Tahun 1805, Panglima Besar Muda Tengku Saiyid Thoha bergerak ke arah Alai dan melihat kondisi tanah yang ada di sana. Ia menghujamkan kerisnya ke tanah. Tanah Alai dianggap statusnya tanah jantan dan belum dimanfaatkan dalam waktu yang singkat. Panglima dan rombongan akhirnya sampai di pulau yang ada tebingnya dan terlihat tinggi. Tanahnya dianggap cocok dan pulau ini dibangun sebuah daerah yang diberi nama Negeri Makmur Kencana Bandar Tebing Tinggi. Inilah asal muasal kota Selatpanjang.
Tahun 1810, Sultan Syarif Ali mengangkat Panglima Besar Muda Tengku Saiyid Thoha sebagai penguasa di sana. Tahun 1880, Negeri Makmur Kencana Bandar Tebingtinggi dibawah kekuasaan JM Tengkoe Soelong Tjantik Saijet Alwi yang bergelar Temenggung Marhum Buntut. Ia bertanggungjawab langsung pada Sultan Siak. Saat inilah terjadi perselisihan dengan penguasa Belanda yang bernama Controleur Van Huis. Belanda mengubah nama Negeri Makmur Kencana Bandar Tebing Tinggi menjadi Selatpanjang.
Aksi ini ditolak oleh Tengkoe Soleong.
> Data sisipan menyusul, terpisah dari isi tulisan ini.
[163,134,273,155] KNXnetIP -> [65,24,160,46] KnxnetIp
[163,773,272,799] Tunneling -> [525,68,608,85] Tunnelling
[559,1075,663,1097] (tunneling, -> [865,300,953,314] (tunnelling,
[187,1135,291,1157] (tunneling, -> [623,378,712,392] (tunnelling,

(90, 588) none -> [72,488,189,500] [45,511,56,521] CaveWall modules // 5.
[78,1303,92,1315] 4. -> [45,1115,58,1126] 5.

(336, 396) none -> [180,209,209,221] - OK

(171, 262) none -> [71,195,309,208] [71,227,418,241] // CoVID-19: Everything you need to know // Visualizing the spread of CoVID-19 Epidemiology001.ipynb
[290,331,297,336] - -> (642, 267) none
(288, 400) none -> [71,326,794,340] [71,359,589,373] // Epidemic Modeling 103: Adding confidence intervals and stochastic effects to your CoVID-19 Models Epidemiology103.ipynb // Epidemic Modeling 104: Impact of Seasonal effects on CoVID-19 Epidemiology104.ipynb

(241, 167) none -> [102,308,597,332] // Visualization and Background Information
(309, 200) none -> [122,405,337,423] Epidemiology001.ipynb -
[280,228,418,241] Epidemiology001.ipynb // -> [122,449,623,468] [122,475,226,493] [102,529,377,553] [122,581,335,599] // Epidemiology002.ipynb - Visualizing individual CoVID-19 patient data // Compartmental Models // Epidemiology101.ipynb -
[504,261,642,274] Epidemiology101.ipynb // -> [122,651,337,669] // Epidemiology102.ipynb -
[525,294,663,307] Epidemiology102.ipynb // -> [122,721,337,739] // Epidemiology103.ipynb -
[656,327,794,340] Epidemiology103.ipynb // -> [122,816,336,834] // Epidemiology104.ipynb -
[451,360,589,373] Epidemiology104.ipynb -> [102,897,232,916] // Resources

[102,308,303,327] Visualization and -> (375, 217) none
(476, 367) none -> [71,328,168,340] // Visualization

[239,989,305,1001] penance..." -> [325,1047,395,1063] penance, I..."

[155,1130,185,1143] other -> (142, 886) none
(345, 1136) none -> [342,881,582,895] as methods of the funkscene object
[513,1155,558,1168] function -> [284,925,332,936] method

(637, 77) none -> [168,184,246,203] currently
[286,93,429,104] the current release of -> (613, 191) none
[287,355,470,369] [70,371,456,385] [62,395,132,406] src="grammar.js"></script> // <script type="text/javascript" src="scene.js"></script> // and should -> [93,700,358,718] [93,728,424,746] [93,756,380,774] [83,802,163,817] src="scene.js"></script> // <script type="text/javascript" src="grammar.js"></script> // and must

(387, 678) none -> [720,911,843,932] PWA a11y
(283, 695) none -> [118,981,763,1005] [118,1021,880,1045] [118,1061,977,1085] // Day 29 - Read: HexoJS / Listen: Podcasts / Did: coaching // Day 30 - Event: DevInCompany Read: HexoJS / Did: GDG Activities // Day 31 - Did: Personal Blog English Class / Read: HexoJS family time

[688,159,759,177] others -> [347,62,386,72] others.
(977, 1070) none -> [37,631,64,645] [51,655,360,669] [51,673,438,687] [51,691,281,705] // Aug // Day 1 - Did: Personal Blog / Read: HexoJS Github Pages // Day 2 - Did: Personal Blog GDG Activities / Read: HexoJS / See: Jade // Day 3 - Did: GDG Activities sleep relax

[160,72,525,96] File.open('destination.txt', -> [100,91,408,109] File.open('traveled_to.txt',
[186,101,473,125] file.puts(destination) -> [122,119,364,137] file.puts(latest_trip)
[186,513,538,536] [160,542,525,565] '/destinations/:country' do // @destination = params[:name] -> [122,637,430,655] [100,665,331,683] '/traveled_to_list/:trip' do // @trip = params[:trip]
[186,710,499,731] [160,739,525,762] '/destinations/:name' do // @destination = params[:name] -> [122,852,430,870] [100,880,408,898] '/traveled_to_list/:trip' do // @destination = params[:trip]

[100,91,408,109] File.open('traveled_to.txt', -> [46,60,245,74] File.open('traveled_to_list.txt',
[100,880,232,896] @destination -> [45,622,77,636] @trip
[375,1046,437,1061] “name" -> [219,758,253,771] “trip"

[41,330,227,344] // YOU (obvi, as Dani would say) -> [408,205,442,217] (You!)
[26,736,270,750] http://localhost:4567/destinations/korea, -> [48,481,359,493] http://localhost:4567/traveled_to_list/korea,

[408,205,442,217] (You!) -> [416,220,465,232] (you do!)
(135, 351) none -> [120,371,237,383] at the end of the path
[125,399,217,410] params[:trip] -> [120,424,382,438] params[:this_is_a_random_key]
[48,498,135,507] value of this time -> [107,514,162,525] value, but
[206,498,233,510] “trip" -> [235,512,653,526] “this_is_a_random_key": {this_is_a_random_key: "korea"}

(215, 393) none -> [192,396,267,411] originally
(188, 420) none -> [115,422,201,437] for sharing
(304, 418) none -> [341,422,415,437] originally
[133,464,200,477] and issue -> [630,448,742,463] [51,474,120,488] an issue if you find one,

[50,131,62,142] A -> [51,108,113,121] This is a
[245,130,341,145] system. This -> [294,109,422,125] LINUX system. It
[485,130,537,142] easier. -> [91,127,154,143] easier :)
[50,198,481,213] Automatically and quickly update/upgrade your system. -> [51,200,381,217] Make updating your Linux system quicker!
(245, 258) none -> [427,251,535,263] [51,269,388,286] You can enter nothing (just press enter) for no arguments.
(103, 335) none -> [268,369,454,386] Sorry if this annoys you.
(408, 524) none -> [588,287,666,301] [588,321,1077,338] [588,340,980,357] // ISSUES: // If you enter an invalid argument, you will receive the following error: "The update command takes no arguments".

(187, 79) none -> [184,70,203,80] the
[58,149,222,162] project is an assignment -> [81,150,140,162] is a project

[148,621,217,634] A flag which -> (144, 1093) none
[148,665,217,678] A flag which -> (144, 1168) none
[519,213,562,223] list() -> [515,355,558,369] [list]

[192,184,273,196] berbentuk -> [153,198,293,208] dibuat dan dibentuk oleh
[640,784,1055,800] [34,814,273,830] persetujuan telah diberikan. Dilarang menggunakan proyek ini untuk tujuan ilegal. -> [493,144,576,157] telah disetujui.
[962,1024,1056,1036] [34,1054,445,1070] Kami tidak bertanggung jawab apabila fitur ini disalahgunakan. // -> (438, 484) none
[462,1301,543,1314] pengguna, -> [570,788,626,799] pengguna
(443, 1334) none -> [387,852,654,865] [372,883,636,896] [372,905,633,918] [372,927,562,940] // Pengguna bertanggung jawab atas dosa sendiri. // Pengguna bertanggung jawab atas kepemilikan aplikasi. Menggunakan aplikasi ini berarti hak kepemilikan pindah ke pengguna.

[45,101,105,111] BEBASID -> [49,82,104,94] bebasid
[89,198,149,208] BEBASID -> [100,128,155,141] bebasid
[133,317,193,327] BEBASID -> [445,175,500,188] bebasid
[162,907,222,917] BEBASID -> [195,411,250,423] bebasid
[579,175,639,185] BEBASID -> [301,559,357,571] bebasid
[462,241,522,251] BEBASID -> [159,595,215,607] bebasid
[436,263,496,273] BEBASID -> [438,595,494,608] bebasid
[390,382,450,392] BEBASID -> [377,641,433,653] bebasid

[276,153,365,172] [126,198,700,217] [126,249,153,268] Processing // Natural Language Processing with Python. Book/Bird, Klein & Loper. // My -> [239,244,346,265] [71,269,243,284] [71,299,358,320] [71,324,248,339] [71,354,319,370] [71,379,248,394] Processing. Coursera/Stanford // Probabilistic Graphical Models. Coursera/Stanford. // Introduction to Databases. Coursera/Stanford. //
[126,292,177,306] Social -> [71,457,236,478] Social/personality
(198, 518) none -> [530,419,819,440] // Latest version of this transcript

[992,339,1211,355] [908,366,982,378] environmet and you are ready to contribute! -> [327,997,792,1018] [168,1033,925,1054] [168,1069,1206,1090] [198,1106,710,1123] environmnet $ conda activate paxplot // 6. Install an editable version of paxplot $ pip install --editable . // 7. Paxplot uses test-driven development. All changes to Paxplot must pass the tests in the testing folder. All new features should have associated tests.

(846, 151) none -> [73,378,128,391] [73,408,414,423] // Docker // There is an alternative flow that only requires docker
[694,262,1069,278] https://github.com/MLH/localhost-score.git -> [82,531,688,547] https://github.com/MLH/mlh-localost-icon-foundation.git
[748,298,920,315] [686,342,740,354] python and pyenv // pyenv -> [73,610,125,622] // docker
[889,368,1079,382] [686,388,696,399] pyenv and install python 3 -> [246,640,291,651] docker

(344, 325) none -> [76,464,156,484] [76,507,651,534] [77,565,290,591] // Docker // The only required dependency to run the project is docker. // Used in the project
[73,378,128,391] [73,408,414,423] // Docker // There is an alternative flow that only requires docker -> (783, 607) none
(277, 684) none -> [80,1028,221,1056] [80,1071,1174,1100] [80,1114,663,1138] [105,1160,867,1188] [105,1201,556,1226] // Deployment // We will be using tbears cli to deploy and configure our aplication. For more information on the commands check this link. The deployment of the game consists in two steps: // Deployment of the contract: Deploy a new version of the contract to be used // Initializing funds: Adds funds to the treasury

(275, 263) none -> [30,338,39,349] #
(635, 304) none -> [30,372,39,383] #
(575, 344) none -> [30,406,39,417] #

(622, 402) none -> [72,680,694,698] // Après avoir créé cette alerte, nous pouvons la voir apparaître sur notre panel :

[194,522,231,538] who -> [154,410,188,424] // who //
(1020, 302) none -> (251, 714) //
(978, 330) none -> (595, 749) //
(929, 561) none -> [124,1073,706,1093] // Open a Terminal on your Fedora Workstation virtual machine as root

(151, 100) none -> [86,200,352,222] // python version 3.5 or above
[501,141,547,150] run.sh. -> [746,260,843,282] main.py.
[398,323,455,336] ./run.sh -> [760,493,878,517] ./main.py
Keduabelah pihak berdamai dan sepakat mengubah nama Negeri Makmur Kencana Tebingtinggi menjadi Negeri Makmur Bandar Tebingtinggi Selatpanjang tanggal 4 September 1899. Tengkoe Soelong sendiri wafat tahun 1908 dan makamnya ada di Jalan Teuku Umar, Selatpanjang.
Tanggal 19 Desember 2008, Selatpanjang dan daerah sekitarnya memekarkan diri menjadi Kabupaten Kepulauan Meranti berpisah dengan Kabupaten Bengkalis. Kabupaten Kepulauan Meranti secara resmi terbentuk berdasarkan UU Nomor 12 Tahun 2009 dan tanggal peresmian 16 Januari 2009. Ini buah manis perjuangan sejak lama. Sejak tahun 1957, Selatpanjang dan sekitarnya ingin menjadi daerah otonom.**
Sumber:
Afrizal Cik, Tanah Jantan Yang Melawan. Pekanbaru:LAM Meranti dan Yayasan Pustaka Riau, 2012.